Im Podcast "Hopf & Kettner" erinnert sich der 71-Jährige an den Tag seines Rauswurfs. Eigentlich sei er mit einem guten Gefühl zum Termin gefahren. Er habe fest damit gerechnet, dass es um eine Vertragsverlängerung gehe.
Doch stattdessen kam alles anders.
Kaum habe er Platz genommen, sei ihm mitgeteilt worden, dass er nicht mehr Teil der Show sei. "Das hat extrem weh getan", erzählt Bohlen. Schließlich seien "DSDS" und "Das Supertalent" seine "Babys" gewesen.

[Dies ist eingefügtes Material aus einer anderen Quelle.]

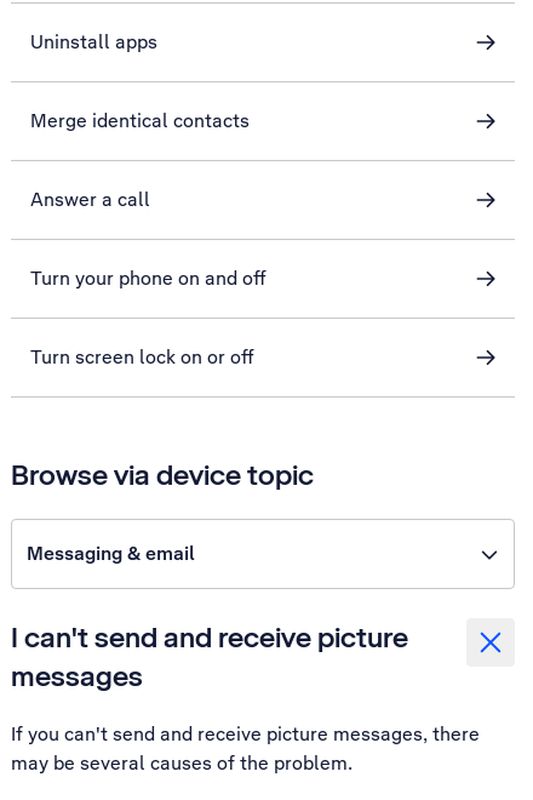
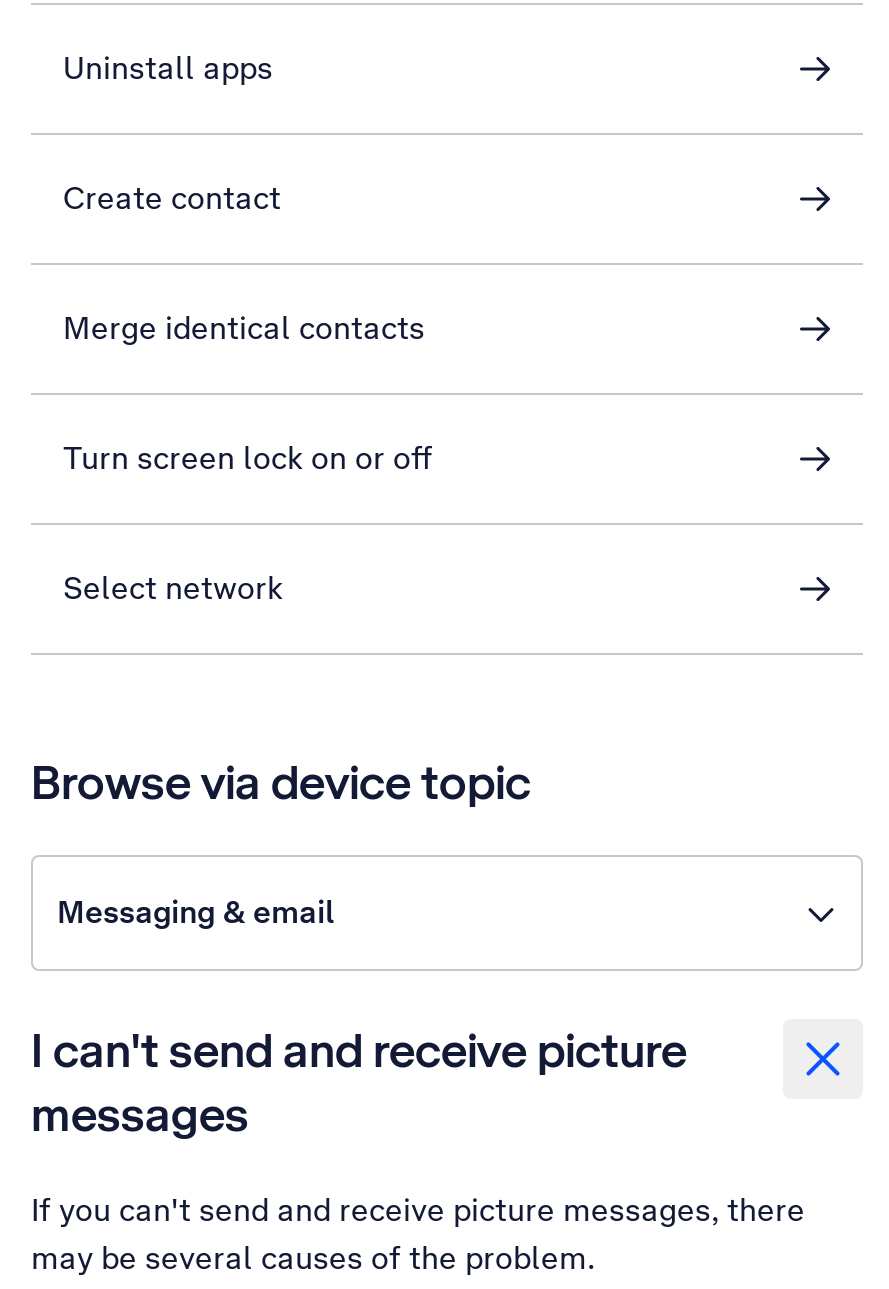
none -> [63,177,281,219] Create contact
moved [30,108,250,133] -> [63,307,425,349]: Merge identical contacts
[30,187,266,291] Answer a call | Turn your phone on and off -> none
moved [30,344,254,370] -> [63,437,433,479]: Turn screen lock on or off
none -> [63,567,283,609] Select network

Besonders bitter: Noch während er die Nachricht verarbeitete, überschlugen sich bereits die Schlagzeilen. Als er sein Handy eingeschaltet habe, sei die Meldung schon veröffentlicht gewesen.
Mit etwas Abstand blickt Bohlen heute gelassener auf das TV-Aus. Rückblickend könne die Entscheidung sogar etwas Gutes gehabt haben. Schließlich lief die erste DSDS-Staffel ohne den Poptitan alles andere als erfolgreich. Wenig später kehrte er wieder an den Jurypult zurück.
Der Schock über den Rauswurf sitzt bei Bohlen aber offenbar bis heute tief. Denn auch Jahre später erinnert er sich noch genau an den Moment, in dem aus einer vermeintlichen Vertragsverlängerung das überraschende Ende seiner TV-Ära wurde.